A self-administered questionnaire was designed for the study. The questionnaire consisted of three sections. Section one comprised of items measuring critical issues. There were twelve items measuring four dimensions of critical issues, which are: autonomy/empowerment (manager-subordinate relationship); ethical training programs, ethical instructions and commands and management commitment and allocate resources. The items measuring the four dimensions have been taken from the studies of Wickramasinghe and Wickramasinghe (Citation2011), Laureani and Antony (Citation2012), Punnakitikashem et al. (Citation2013), Worley and Doolen (Citation2014) and Bayat and Dadashzadeh (Citation2017) and these items have been measured on a 5-point Likert scale using level of agreement or disagreement.

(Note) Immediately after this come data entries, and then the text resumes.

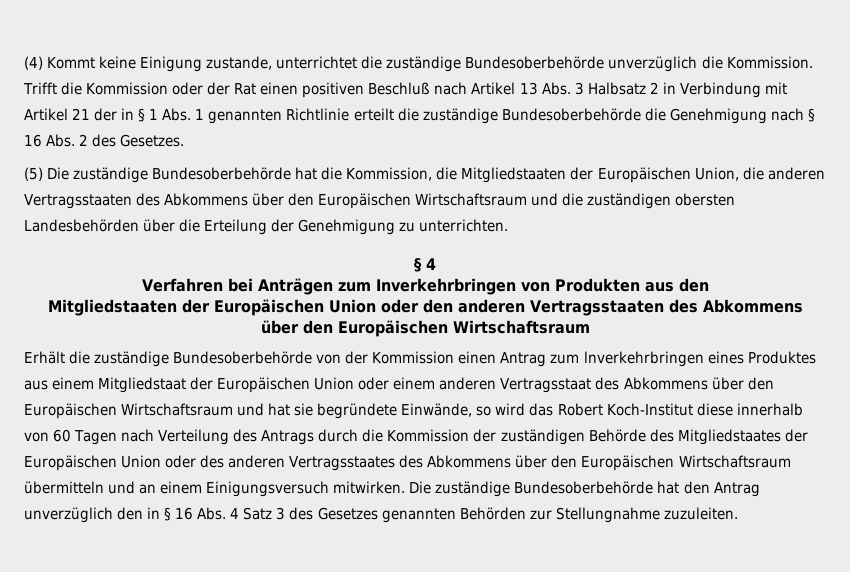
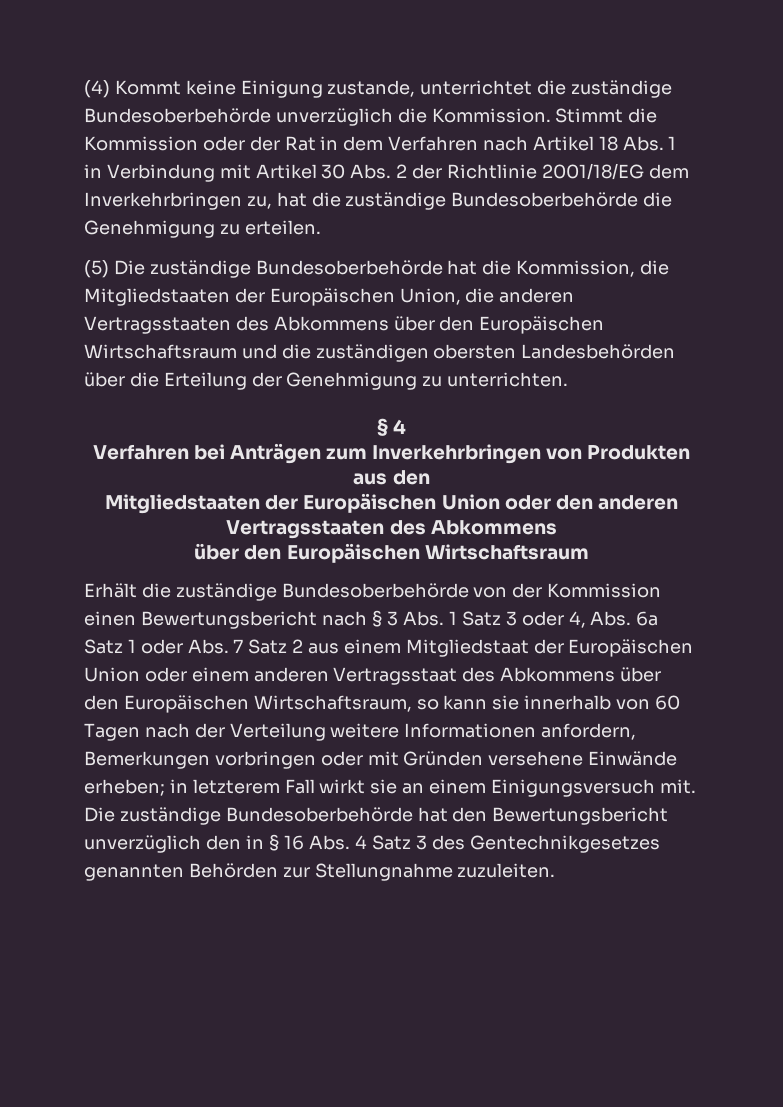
- Trifft die Kommission oder der Rat einen positiven Beschluß nach Artikel 13 Abs. 3 Halbsatz 2 in Verbindung mit Artikel 21 der in § 1 Abs. 1 genannten Richtlinie erteilt die zuständige Bundesoberbehörde die Genehmigung nach § 16 Abs. 2 des Gesetzes.
+ Stimmt die Kommission oder der Rat in dem Verfahren nach Artikel 18 Abs. 1 in Verbindung mit Artikel 30 Abs. 2 der Richtlinie 2001/18/EG dem Inverkehrbringen zu, hat die zuständige Bundesoberbehörde die Genehmigung zu erteilen.
- Erhält die zuständige Bundesoberbehörde von der Kommission einen Antrag zum lnverkehrbringen eines Produktes aus einem Mitgliedstaat der Europäischen Union oder einem anderen Vertragsstaat des Abkommens über den Europäischen Wirtschaftsraum und hat sie begründete Einwände, so wird das Robert Koch-Institut diese innerhalb von 60 Tagen nach Verteilung des Antrags durch die Kommission der zuständigen Behörde des Mitgliedstaates der Europäischen Union oder des anderen Vertragsstaates des Abkommens über den Europäischen Wirtschaftsraum übermitteln und an einem Einigungsversuch mitwirken.
+ Erhält die zuständige Bundesoberbehörde von der Kommission einen Bewertungsbericht nach § 3 Abs. 1 Satz 3 oder 4, Abs. 6a Satz 1 oder Abs. 7 Satz 2 aus einem Mitgliedstaat der Europäischen Union oder einem anderen Vertragsstaat des Abkommens über den Europäischen Wirtschaftsraum, so kann sie innerhalb von 60 Tagen nach der Verteilung weitere Informationen anfordern, Bemerkungen vorbringen oder mit Gründen versehene Einwände erheben; in letzterem Fall wirkt sie an einem Einigungsversuch mit.
- Die zuständige Bundesoberbehörde hat den Antrag unverzüglich den in § 16 Abs. 4 Satz 3 des Gesetzes genannten Behörden zur Stellungnahme zuzuleiten.
+ Die zuständige Bundesoberbehörde hat den Bewertungsbericht unverzüglich den in § 16 Abs. 4 Satz 3 des Gentechnikgesetzes genannten Behörden zur Stellungnahme zuzuleiten.

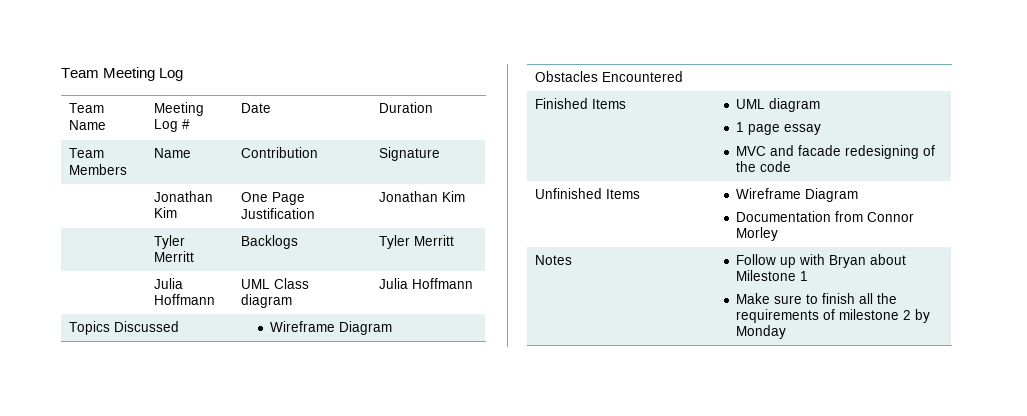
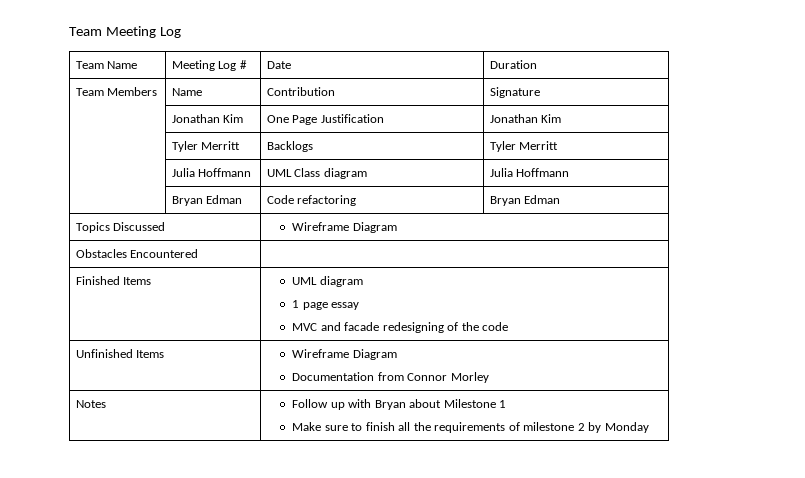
+ | Bryan Edman | Code refactoring | Bryan Edman

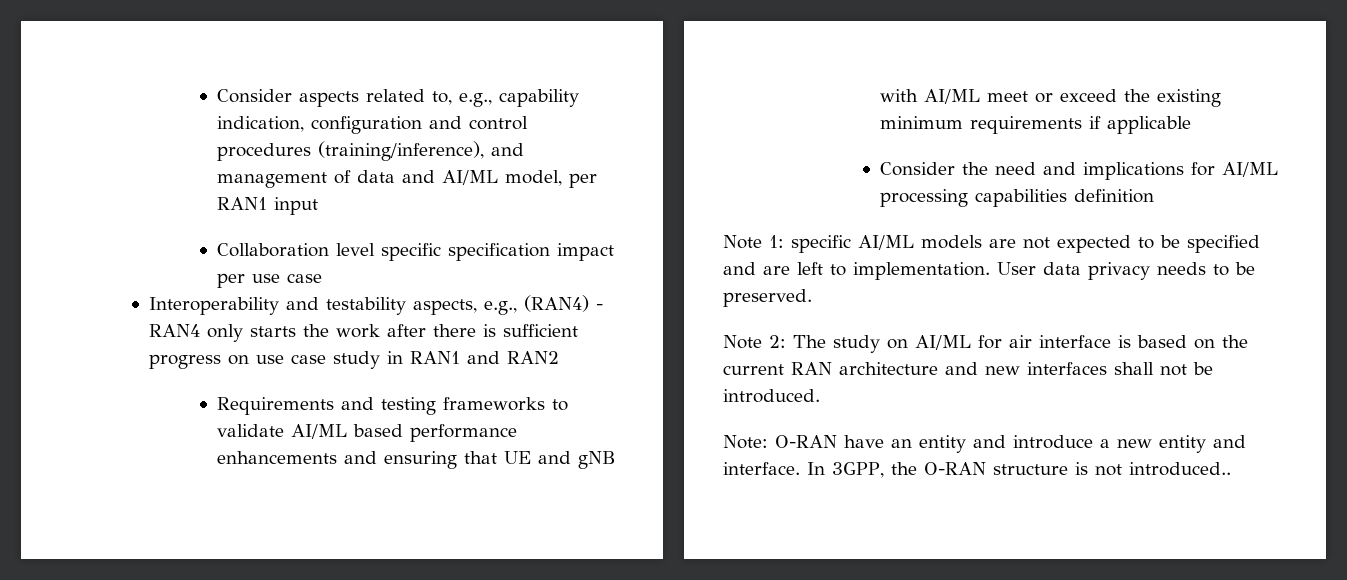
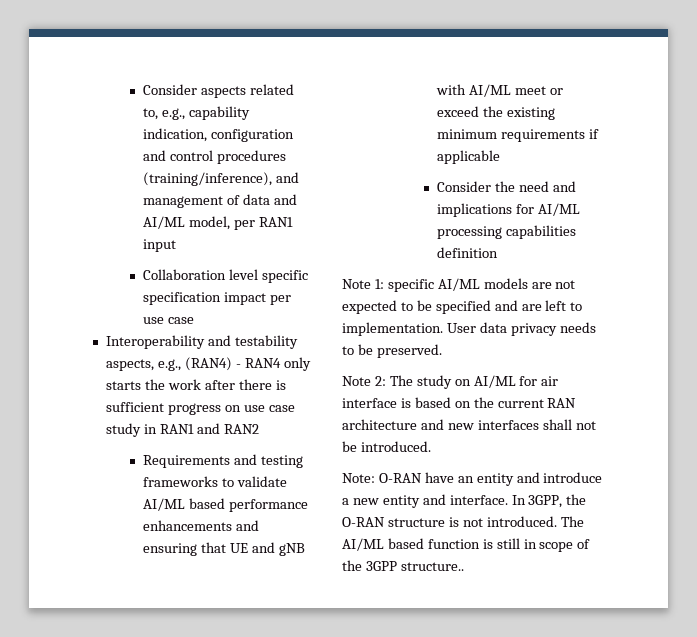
- In 3GPP, the O-RAN structure is not introduced..
+ In 3GPP, the O-RAN structure is not introduced. The AI/ML based function is still in scope of the 3GPP structure..

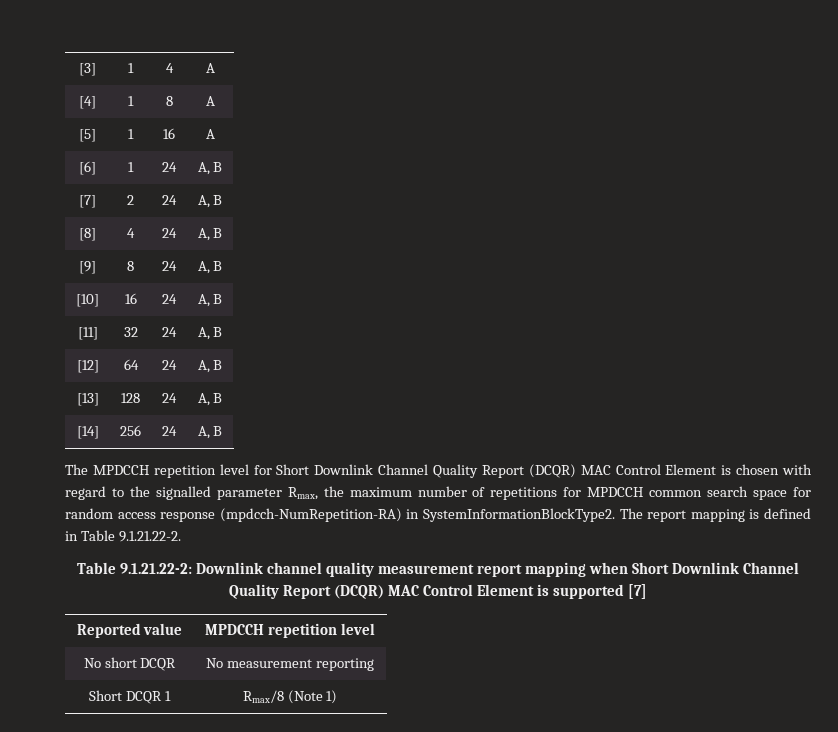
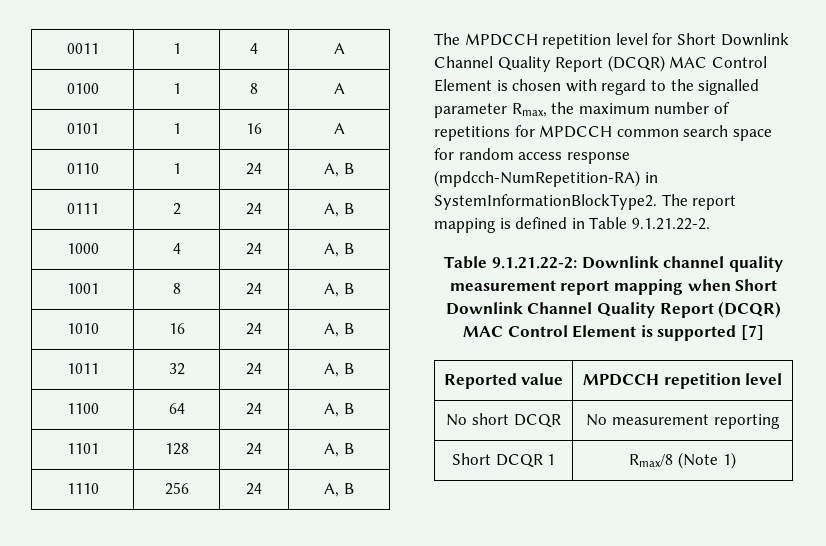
- [3] | 1 | 4 | A
+ 0011 | 1 | 4 | A
- [4] | 1 | 8 | A
+ 0100 | 1 | 8 | A
- [5] | 1 | 16 | A
+ 0101 | 1 | 16 | A
- [6] | 1 | 24 | A, B
+ 0110 | 1 | 24 | A, B
- [7] | 2 | 24 | A, B
+ 0111 | 2 | 24 | A, B
- [8] | 4 | 24 | A, B
+ 1000 | 4 | 24 | A, B
- [9] | 8 | 24 | A, B
+ 1001 | 8 | 24 | A, B
- [10] | 16 | 24 | A, B
+ 1010 | 16 | 24 | A, B
- [11] | 32 | 24 | A, B
+ 1011 | 32 | 24 | A, B
- [12] | 64 | 24 | A, B
+ 1100 | 64 | 24 | A, B
- [13] | 128 | 24 | A, B
+ 1101 | 128 | 24 | A, B
- [14] | 256 | 24 | A, B
+ 1110 | 256 | 24 | A, B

The second section of the questionnaire consisted of items measuring the implementation of lean manufacturing in terms of the safety of the work environment and ease of access to the necessary equipment and the procedures of disposing wastes and employee sufficiency and their training, and other items that can reflect the perceptions of the employees regarding the implementation of lean manufacturing in their factories. These dimensions have been measured through twelve items taken from the studies of Rich et al. (Citation2006), Black (Citation2008), Sayer and Williams (Citation2012), Worley and Doolen (Citation2014), Dennis (Citation2016) and Bayat and Dadashzadeh (Citation2017). These items were also rated on a 5-point Likert scale using level of agreement or disagreement. The third section of this survey comprised the demographic details of the respondents like gender, age, fieldwork experience and education level.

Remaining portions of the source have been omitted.